My whole life is thrown off balance every year, every
November and December. There simply are too
many social activities for my liking.
It is one party or function after the other, people and more people and
too many people. If I had it may way, I would
much rather stay in bed on those days with a migraine. Problem is, I can’t fake illness. The sad part is, and I’m sure a lot of other
people may feel the same; I’m sort of forced to go.
I was told in a meeting the other day that employees
declining invites to Christmas parties are the negative ones in a corporation. I was also told, not in that meeting, and not
in these exact words, that I give people reason to pick on me because I aired
my view on this issue.
Now, just to clear it all:
I’m not negative towards any corporation. I’m not negative towards a good plate of food
(just look at me!), I’m not negative towards people I work with. I like my job. I like getting up in the morning and getting to work. I like speaking with the people at work. But what I like most, is going home after work.

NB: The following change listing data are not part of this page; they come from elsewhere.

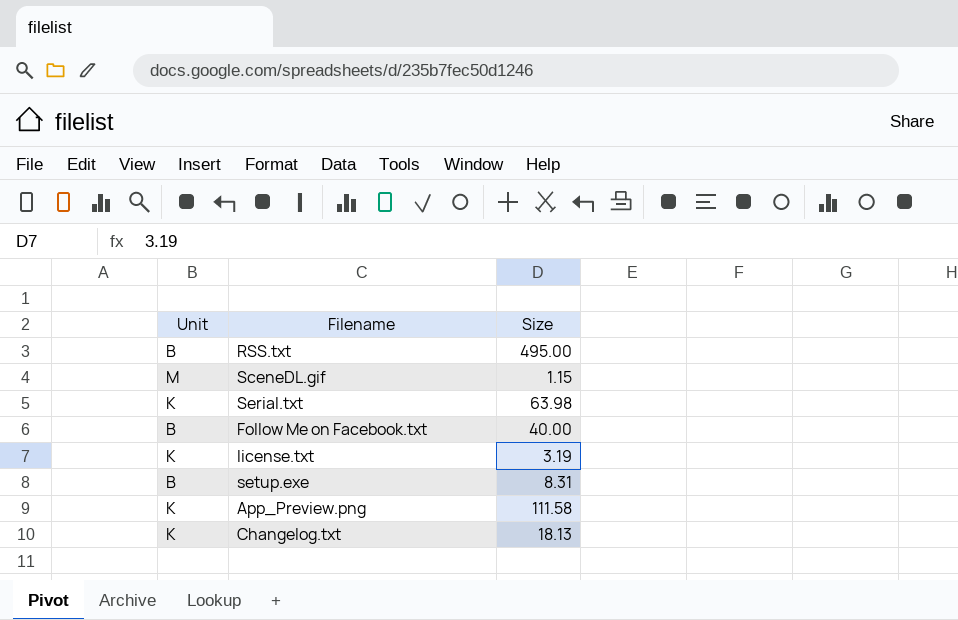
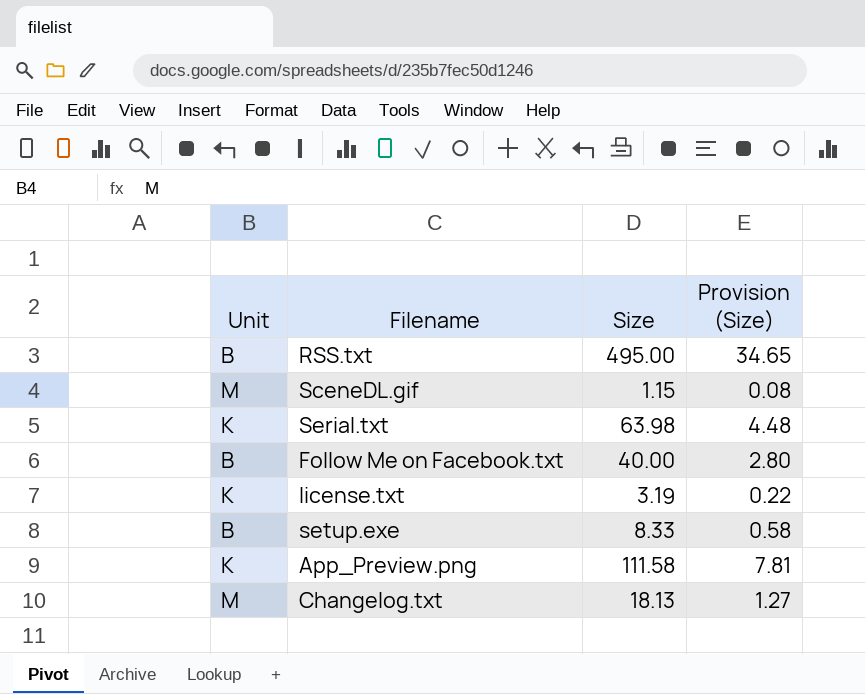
column Provision (Size) | formula: none -> [Size] * 0.07
setup.exe | Size: 8.31 -> 8.33
Changelog.txt | Unit: K -> M

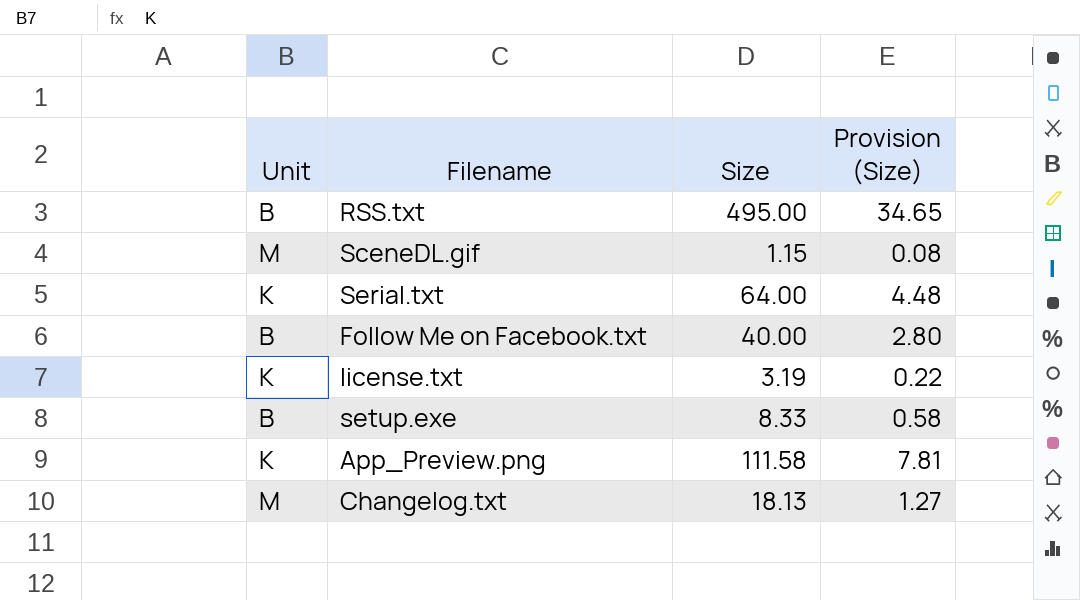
Serial.txt | Size: 63.98 -> 64.00

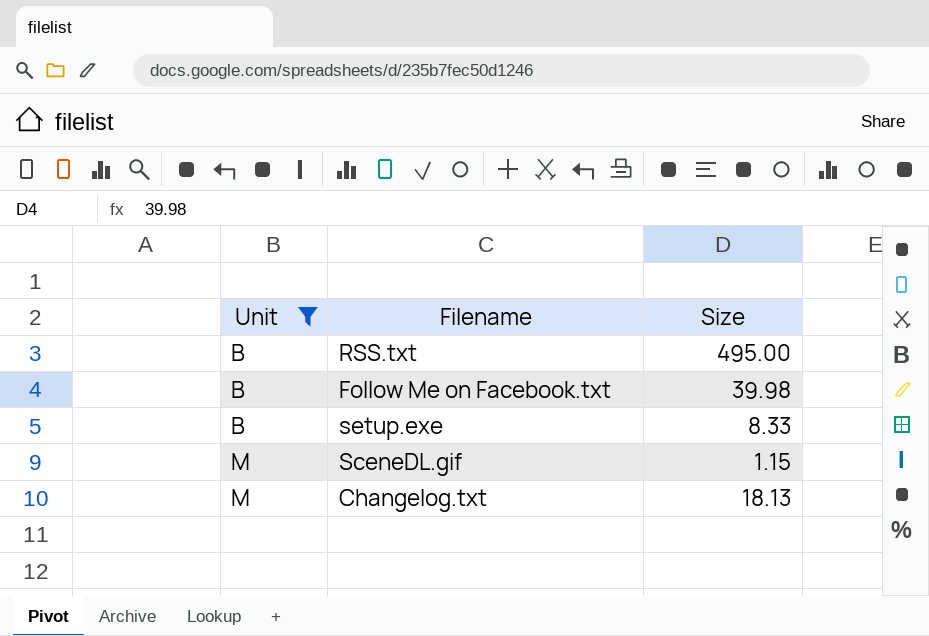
filter: none -> Unit != K
row order: none -> Unit ascending
column Provision (Size) | formula: [Size] * 0.07 -> none
Follow Me on Facebook.txt | Size: 40.00 -> 39.98

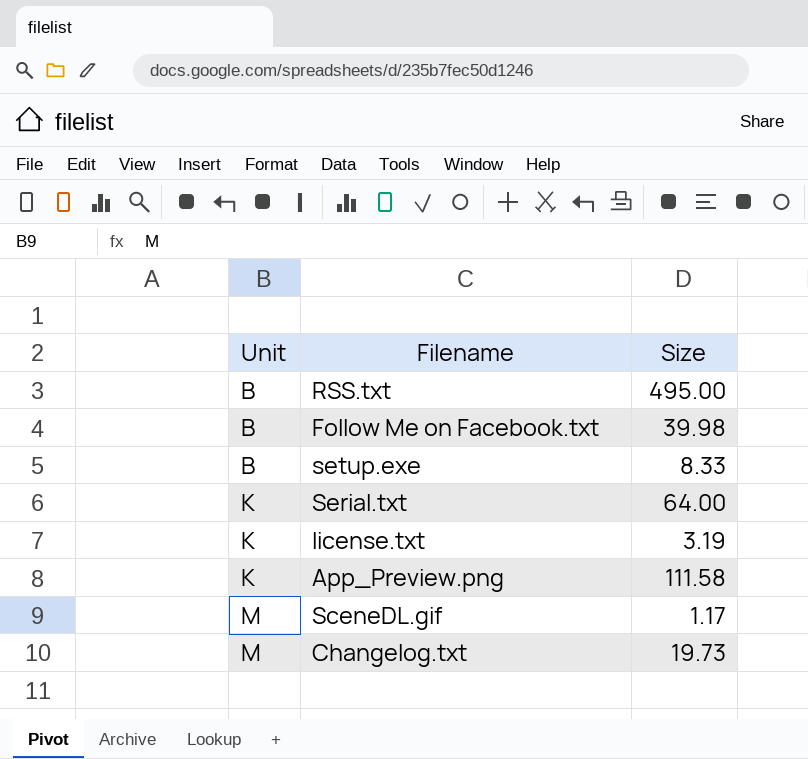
filter: Unit != K -> none
SceneDL.gif | Size: 1.15 -> 1.17
Changelog.txt | Size: 18.13 -> 19.73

I like people, but I prefer to be alone. End of story.
That is who I am.
When there are too many of you, you exhaust me and you make me nervous and you make me want to
go home. That is why I prefer being with
my family. Irma, sometimes Martin (he
can handle company better than I do and spend a fair amount of time with
friends), and Stiaan when he is home. They
are enough for me, most of the time.
We stay at home, we go out, we go camping, we go wherever we
want to without having to interact anymore than needed to pay for things, check
in and out at places, and to (at most) greet our neighbours at a campsite. When I feel the need for more social
interaction than what I get at home or work, I reach out to close friends and
family, have some time with them, and then I’m good to go for another month or
two or twelve.
So, please invite me to your parties. I will never say no to free food. Sometimes the networking opportunities are not
so dull either. Sometimes you invite
some of my close friends or family and I can happily ignore the rest of the
crowd. But please know: I can’t wait to leave, and I can’t wait to get to January. I desperately need to get back home! I desperately
need to restore balance, my balance, according to my scale, the scale that is
calibrated perfectly for me.
Please note that no extroverts were killed during the writing of this blog.
Please note that no extroverts were killed during the writing of this blog.